Your objective:
Compute how many lines in the entries below contain "clays", and output nothing but the number.

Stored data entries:
────────

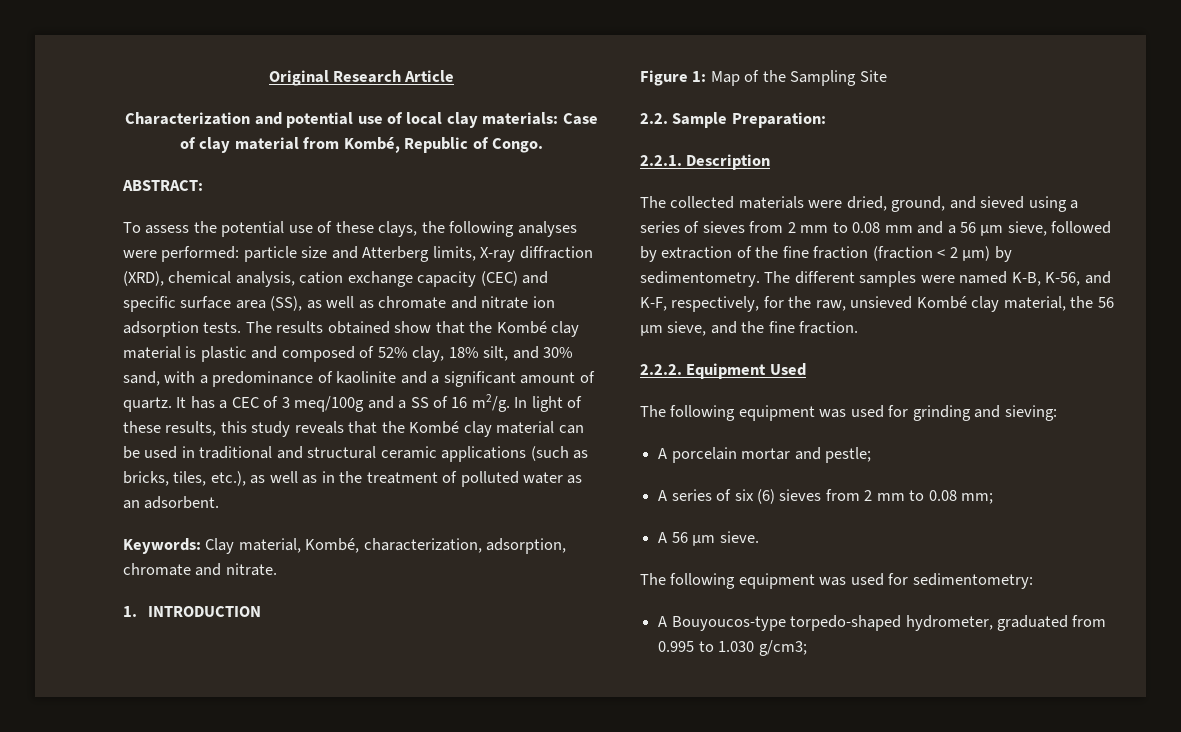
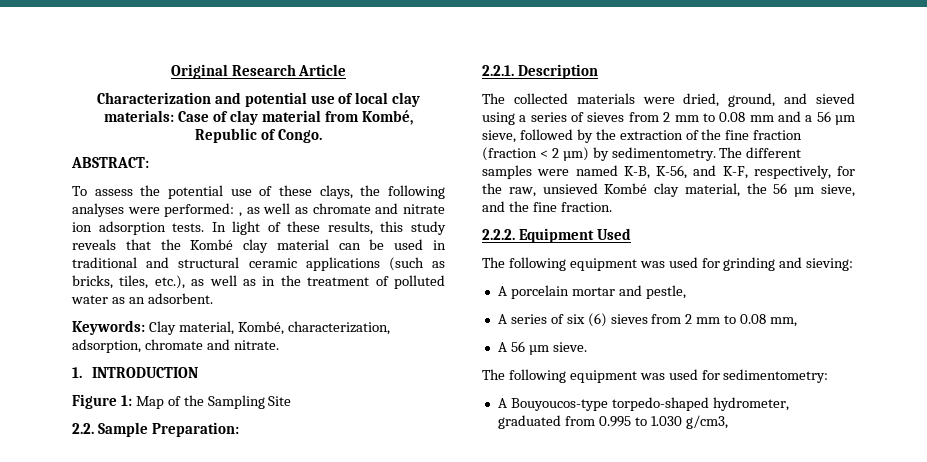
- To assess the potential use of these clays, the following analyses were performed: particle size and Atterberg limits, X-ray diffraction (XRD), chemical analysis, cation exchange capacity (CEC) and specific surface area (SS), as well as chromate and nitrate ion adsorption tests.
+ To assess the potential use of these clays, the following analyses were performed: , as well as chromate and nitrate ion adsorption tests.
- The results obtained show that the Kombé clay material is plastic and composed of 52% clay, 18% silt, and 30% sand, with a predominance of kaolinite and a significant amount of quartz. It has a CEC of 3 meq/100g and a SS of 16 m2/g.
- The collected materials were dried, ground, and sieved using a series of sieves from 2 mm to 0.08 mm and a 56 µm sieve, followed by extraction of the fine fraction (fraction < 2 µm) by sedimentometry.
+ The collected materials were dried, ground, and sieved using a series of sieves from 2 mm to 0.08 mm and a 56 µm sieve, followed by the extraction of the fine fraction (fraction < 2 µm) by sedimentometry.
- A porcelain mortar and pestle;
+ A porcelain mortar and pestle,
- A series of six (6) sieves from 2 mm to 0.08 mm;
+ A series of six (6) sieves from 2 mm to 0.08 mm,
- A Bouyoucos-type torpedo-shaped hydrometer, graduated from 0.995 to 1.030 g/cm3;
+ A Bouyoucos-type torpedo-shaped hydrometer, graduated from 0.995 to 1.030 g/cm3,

────────

Task response:
2